# REQUIRED WORK
Ignoring the pictures, repeat every entry below exactly as it appears.

# TASK INPUTS

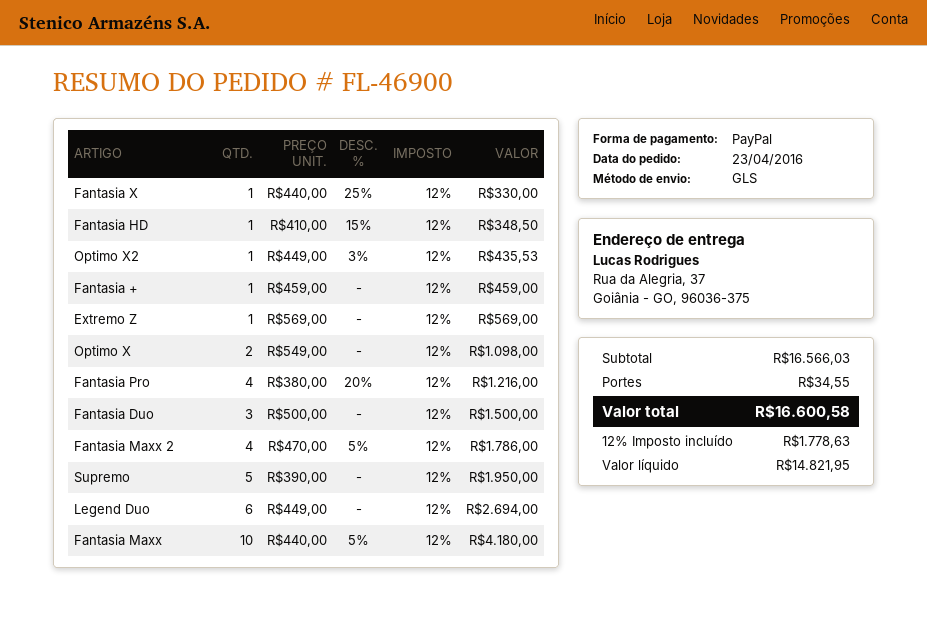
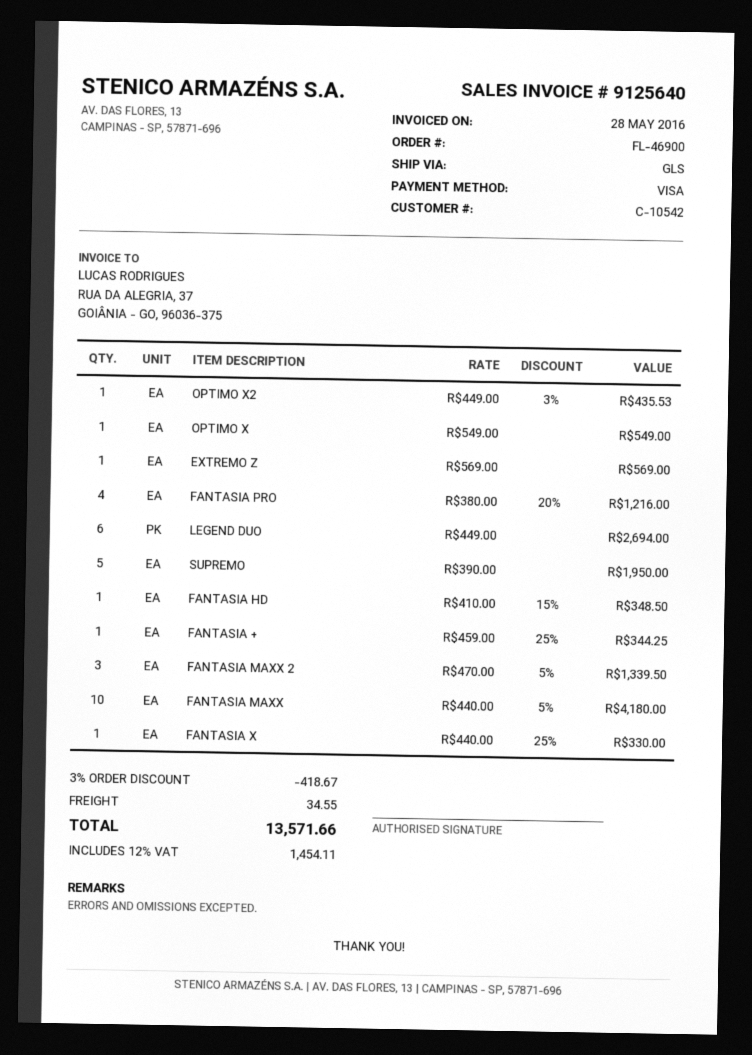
payment method: PayPal -> Visa
Fantasia +: 1 x 459.00 = 459.00 -> 1 x 459.00 - 25% = 344.25
Optimo X: 2 x 549.00 = 1098.00 -> 1 x 549.00 = 549.00
Fantasia Duo: 3 x 500.00 = 1500.00 -> none
Fantasia Maxx 2: 4 x 470.00 - 5% = 1786.00 -> 3 x 470.00 - 5% = 1339.50
discount: none -> 3% = 418.67
tax: 12% = 1778.63 -> 12% = 1454.11
total: 16600.58 -> 13571.66

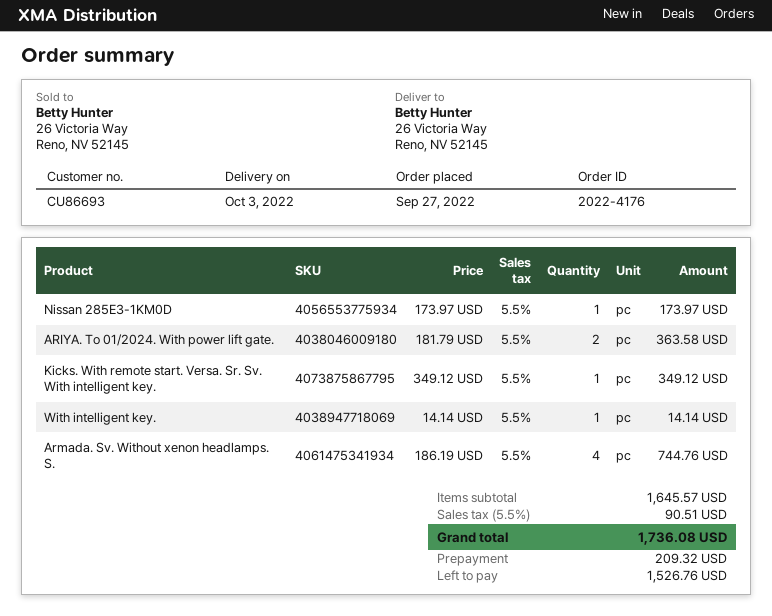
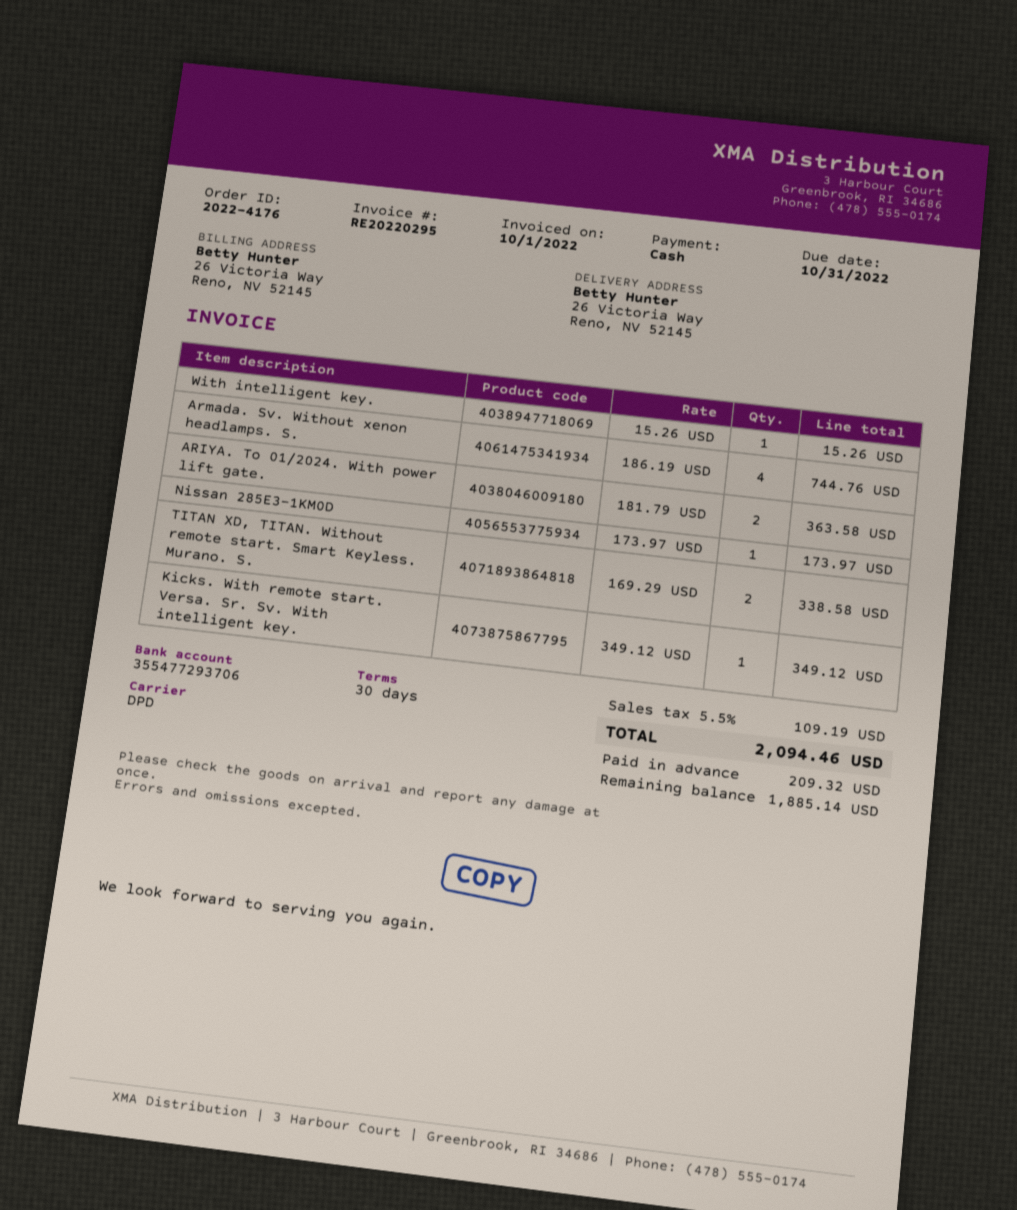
With intelligent key.: 1 x 14.14 = 14.14 -> 1 x 15.26 = 15.26
TITAN XD, TITAN. Without remote start. Smart Keyless. Murano. S.: none -> 2 x 169.29 = 338.58
tax: 5.5% = 90.51 -> 5.5% = 109.19
total: 1736.08 -> 2094.46
balance: 1526.76 -> 1885.14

# SOLUTION TO THE EXERCISE
payment method: PayPal -> Visa
Fantasia +: 1 x 459.00 = 459.00 -> 1 x 459.00 - 25% = 344.25
Optimo X: 2 x 549.00 = 1098.00 -> 1 x 549.00 = 549.00
Fantasia Duo: 3 x 500.00 = 1500.00 -> none
Fantasia Maxx 2: 4 x 470.00 - 5% = 1786.00 -> 3 x 470.00 - 5% = 1339.50
discount: none -> 3% = 418.67
tax: 12% = 1778.63 -> 12% = 1454.11
total: 16600.58 -> 13571.66

With intelligent key.: 1 x 14.14 = 14.14 -> 1 x 15.26 = 15.26
TITAN XD, TITAN. Without remote start. Smart Keyless. Murano. S.: none -> 2 x 169.29 = 338.58
tax: 5.5% = 90.51 -> 5.5% = 109.19
total: 1736.08 -> 2094.46
balance: 1526.76 -> 1885.14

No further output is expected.